(Dataset records)

[Start of Attachment]

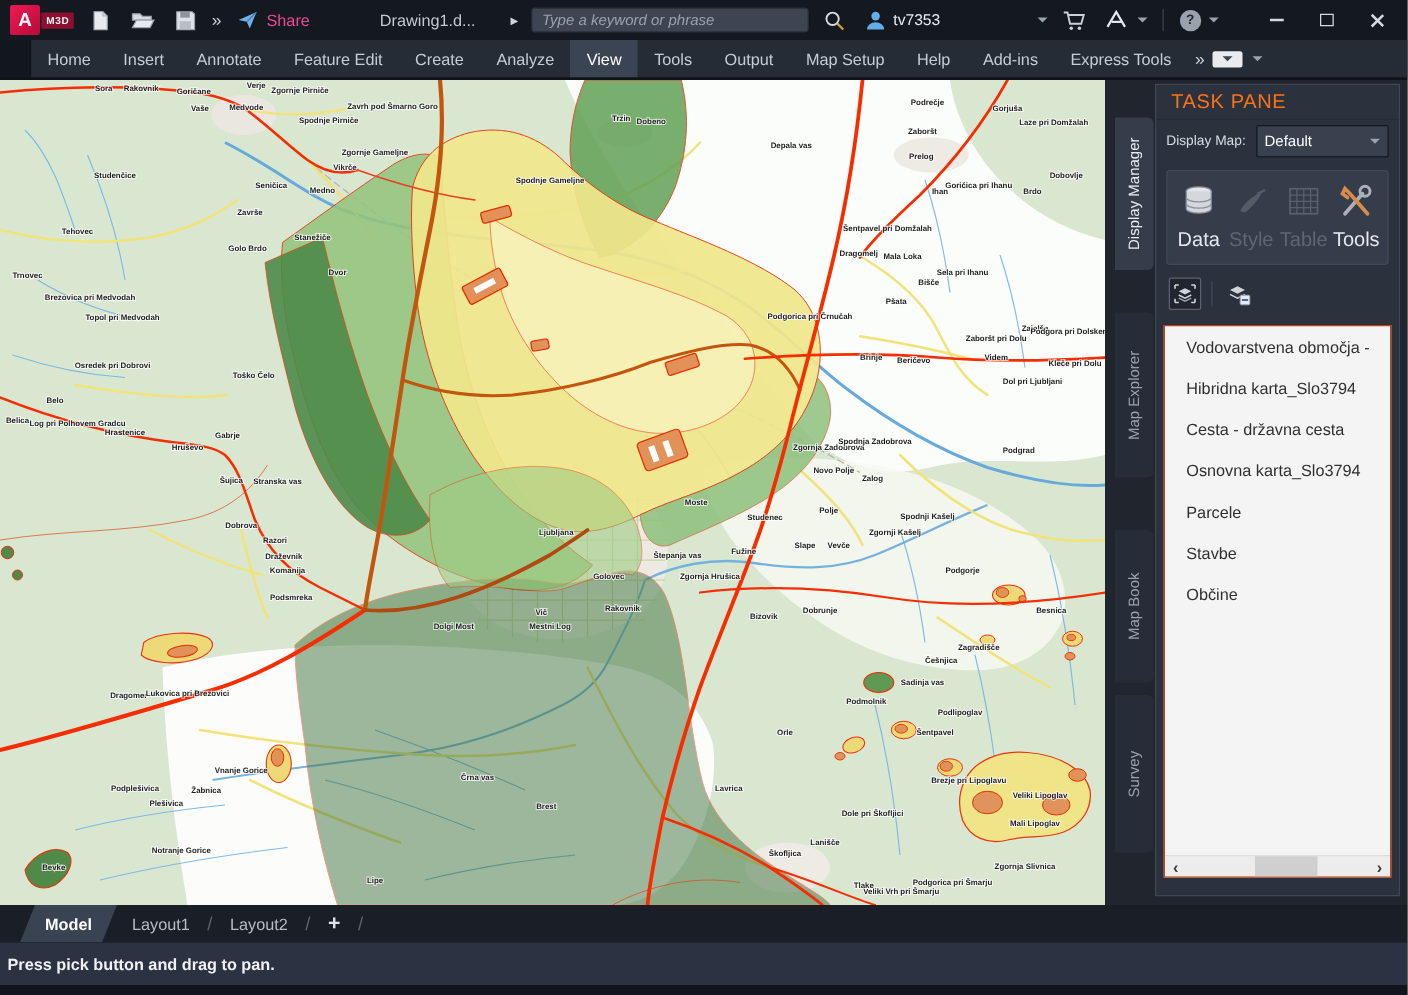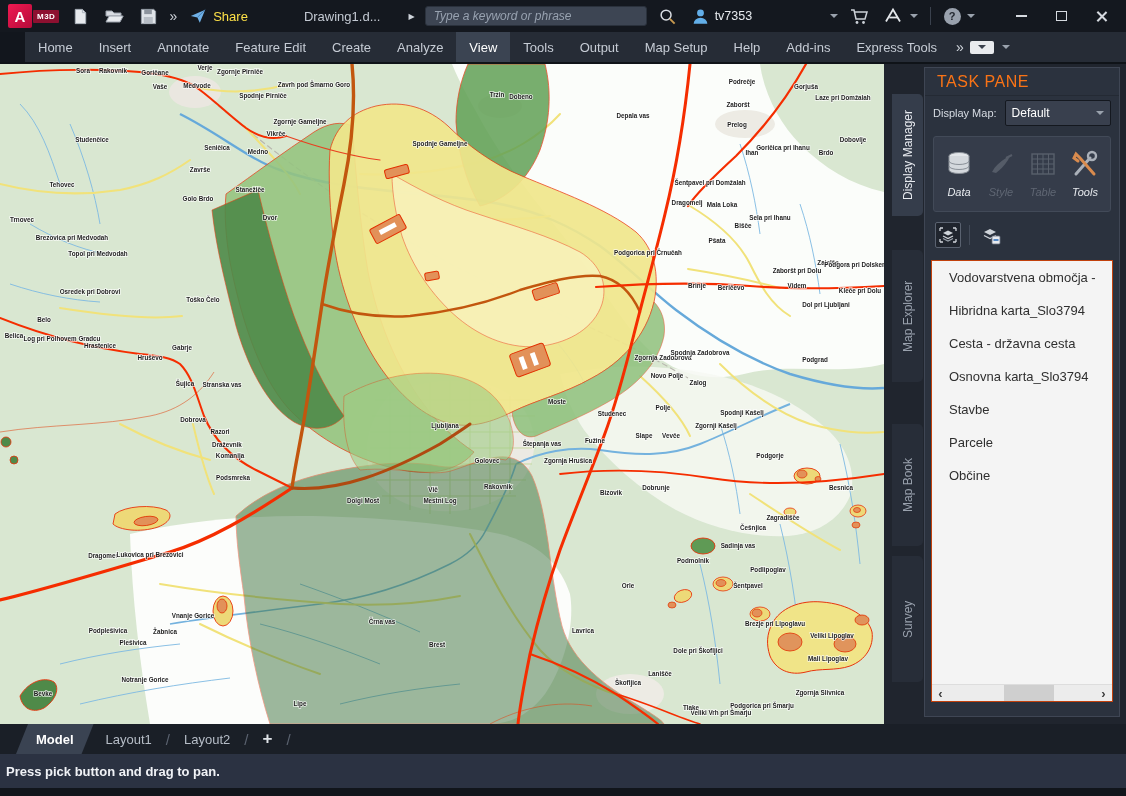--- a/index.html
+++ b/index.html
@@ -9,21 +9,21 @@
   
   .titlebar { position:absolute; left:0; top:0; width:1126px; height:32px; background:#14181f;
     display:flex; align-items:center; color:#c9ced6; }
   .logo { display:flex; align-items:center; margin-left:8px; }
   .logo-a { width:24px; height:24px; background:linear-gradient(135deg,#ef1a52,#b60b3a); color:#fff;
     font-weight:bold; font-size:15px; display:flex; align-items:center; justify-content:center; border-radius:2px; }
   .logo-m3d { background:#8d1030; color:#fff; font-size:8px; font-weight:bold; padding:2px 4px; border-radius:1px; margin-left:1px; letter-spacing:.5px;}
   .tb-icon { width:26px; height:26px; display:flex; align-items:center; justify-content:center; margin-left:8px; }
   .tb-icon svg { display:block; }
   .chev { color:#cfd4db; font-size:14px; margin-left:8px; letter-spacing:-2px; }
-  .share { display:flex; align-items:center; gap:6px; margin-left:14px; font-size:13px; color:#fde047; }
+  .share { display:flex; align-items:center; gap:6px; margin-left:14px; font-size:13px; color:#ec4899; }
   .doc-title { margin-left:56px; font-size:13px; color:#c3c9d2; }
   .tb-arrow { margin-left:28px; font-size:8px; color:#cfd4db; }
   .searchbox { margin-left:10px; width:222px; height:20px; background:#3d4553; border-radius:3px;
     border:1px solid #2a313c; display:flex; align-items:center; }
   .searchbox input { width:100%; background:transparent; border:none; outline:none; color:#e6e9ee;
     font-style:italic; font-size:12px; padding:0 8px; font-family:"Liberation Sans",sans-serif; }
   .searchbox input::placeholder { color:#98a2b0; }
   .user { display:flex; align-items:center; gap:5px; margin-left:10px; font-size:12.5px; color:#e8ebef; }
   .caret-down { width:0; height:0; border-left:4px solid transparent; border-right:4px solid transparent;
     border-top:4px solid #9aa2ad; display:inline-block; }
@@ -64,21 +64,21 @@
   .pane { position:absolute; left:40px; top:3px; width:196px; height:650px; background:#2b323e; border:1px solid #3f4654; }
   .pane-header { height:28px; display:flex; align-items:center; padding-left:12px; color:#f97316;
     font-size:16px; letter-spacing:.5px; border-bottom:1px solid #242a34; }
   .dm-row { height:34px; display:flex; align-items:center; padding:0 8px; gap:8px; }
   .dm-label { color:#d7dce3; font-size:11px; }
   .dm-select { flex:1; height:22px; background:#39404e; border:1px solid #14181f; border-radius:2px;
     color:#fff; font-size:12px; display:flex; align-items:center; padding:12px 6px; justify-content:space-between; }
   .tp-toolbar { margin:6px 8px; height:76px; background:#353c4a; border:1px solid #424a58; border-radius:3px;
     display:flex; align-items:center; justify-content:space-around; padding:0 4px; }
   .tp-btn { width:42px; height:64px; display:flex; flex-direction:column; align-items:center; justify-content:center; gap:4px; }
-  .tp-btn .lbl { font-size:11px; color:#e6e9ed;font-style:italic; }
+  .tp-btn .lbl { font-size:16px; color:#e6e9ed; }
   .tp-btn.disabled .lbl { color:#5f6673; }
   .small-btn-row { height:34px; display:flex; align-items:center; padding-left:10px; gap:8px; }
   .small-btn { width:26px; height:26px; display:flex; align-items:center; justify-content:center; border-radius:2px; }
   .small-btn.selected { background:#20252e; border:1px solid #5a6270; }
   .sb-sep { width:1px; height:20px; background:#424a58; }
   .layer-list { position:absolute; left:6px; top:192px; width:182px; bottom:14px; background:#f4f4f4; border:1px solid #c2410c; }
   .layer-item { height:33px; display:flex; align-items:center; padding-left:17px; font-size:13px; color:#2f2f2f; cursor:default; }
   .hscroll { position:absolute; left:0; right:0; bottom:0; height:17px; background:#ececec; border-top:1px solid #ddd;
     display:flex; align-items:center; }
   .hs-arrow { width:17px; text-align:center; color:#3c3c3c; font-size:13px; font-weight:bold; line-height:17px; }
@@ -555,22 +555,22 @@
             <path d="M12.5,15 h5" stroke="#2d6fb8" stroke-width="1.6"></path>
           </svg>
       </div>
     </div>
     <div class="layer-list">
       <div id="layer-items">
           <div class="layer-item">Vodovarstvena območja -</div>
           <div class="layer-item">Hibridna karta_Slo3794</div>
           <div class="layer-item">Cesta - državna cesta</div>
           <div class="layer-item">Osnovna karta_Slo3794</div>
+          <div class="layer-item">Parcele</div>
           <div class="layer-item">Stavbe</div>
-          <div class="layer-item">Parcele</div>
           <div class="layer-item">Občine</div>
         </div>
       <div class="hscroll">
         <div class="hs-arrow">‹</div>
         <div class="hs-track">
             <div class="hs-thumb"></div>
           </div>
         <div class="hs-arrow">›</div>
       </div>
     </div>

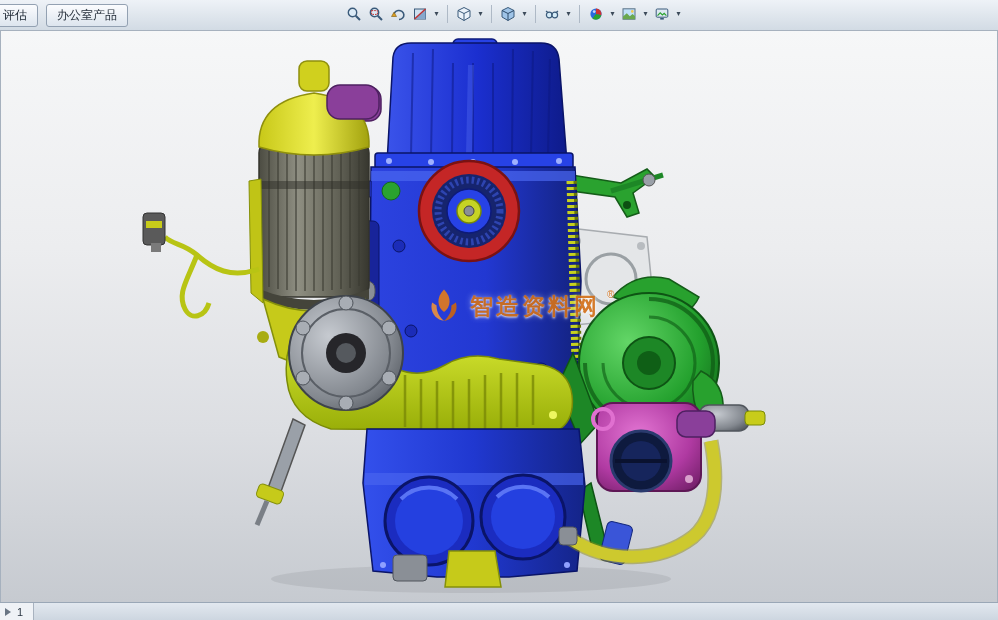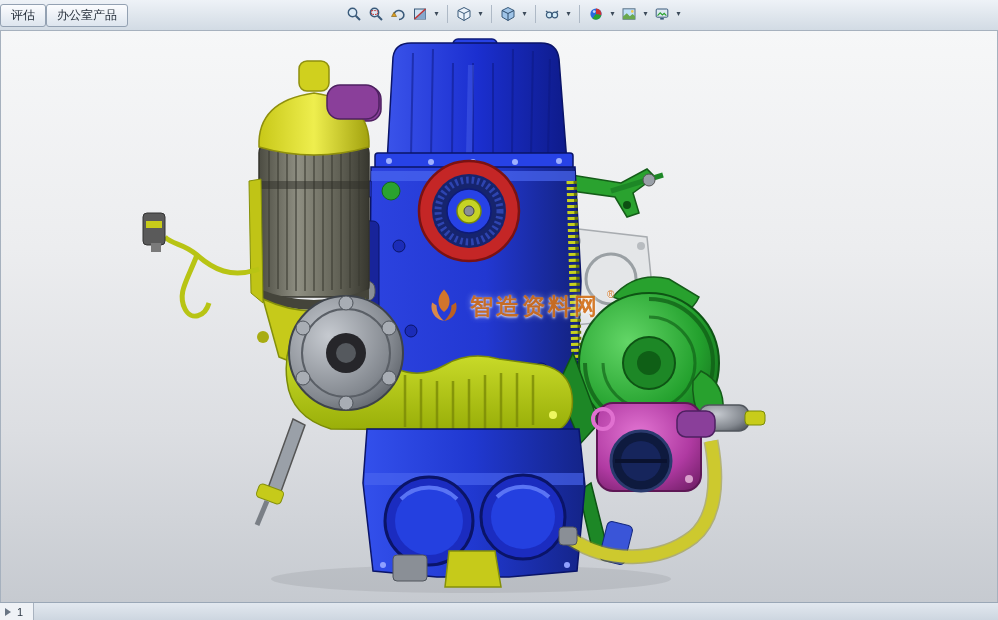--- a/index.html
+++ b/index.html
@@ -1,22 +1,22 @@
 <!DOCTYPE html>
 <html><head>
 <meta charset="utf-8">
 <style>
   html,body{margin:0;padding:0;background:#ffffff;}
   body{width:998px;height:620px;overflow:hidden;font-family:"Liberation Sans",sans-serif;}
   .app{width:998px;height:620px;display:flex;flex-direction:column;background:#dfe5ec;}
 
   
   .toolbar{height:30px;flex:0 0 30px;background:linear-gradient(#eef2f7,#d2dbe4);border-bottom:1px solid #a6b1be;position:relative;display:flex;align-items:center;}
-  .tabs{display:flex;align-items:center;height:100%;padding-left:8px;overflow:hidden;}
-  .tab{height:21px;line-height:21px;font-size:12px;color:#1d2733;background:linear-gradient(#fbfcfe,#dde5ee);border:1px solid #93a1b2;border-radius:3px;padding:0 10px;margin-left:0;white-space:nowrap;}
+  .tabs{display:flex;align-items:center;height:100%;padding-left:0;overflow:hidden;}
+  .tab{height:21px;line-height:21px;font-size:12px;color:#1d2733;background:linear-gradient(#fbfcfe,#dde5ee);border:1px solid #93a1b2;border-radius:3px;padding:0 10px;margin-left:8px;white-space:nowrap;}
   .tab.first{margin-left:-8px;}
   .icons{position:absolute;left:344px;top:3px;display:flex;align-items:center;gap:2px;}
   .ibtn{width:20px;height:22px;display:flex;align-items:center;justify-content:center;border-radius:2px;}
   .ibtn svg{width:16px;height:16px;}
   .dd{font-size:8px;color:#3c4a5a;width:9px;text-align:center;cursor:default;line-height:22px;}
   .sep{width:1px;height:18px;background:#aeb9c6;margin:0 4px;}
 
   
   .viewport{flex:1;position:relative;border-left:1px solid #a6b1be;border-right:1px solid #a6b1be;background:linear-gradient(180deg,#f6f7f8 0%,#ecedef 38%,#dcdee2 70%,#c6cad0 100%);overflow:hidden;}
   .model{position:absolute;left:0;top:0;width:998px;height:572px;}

[End of Attachment]

Problem details: Look through the entries above and find each line where the word "share" occurs; copy those lines.

Answer box:
-  .share { display:flex; align-items:center; gap:6px; margin-left:14px; font-size:13px; color:#fde047; }
+  .share { display:flex; align-items:center; gap:6px; margin-left:14px; font-size:13px; color:#ec4899; }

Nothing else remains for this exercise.